**Exercise details**. Retype, word for word, every line from the one holding "- Contar con dicha información ayuda" through the one holding "a incrementar las ventas." in the entries below, both included, and only those lines.

**Excerpted records**.
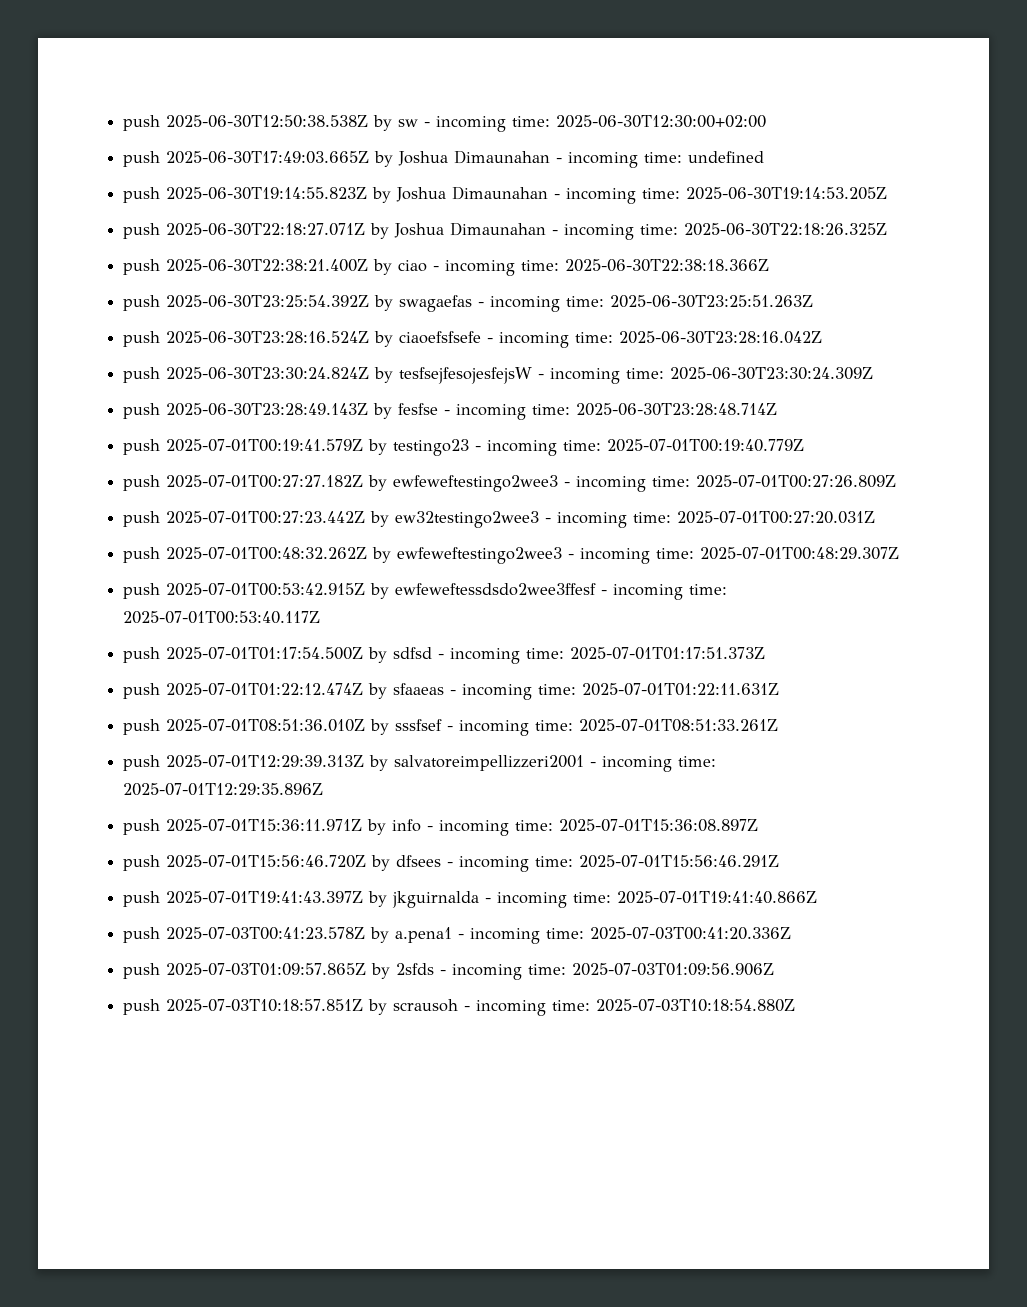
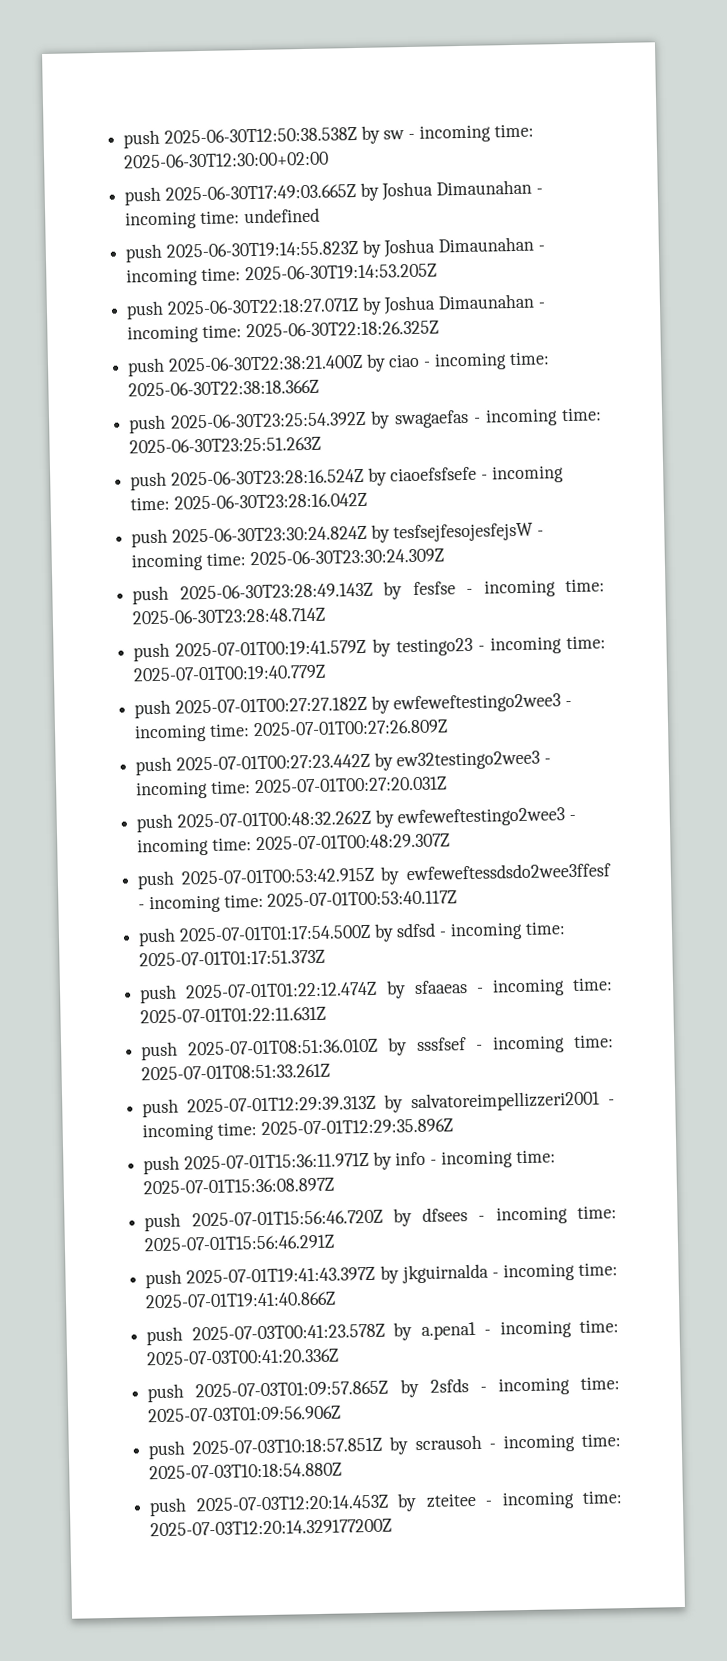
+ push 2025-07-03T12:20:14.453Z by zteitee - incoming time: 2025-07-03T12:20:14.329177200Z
* * *
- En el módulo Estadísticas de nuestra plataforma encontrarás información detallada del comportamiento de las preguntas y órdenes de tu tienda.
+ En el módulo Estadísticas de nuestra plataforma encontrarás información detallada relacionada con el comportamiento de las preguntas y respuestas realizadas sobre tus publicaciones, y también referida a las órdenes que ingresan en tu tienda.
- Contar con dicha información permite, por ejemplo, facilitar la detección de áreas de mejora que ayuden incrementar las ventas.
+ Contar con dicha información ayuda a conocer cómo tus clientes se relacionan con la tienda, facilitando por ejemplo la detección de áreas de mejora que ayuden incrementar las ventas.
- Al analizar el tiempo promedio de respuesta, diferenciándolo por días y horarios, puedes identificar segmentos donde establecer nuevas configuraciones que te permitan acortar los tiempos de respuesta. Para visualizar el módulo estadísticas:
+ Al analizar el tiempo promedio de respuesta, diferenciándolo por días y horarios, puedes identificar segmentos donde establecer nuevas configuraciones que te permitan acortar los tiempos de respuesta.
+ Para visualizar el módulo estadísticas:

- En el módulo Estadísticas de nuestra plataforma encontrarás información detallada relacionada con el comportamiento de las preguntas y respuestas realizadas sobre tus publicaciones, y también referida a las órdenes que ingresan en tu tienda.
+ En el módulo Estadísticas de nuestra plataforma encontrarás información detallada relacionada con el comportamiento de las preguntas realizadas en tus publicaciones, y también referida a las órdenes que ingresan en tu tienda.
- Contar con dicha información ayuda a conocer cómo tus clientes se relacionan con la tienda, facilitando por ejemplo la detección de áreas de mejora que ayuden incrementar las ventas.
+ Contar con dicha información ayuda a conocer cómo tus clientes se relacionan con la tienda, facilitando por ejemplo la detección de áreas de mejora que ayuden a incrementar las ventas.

**Response area**.
- Contar con dicha información ayuda a conocer cómo tus clientes se relacionan con la tienda, facilitando por ejemplo la detección de áreas de mejora que ayuden incrementar las ventas.
+ Contar con dicha información ayuda a conocer cómo tus clientes se relacionan con la tienda, facilitando por ejemplo la detección de áreas de mejora que ayuden a incrementar las ventas.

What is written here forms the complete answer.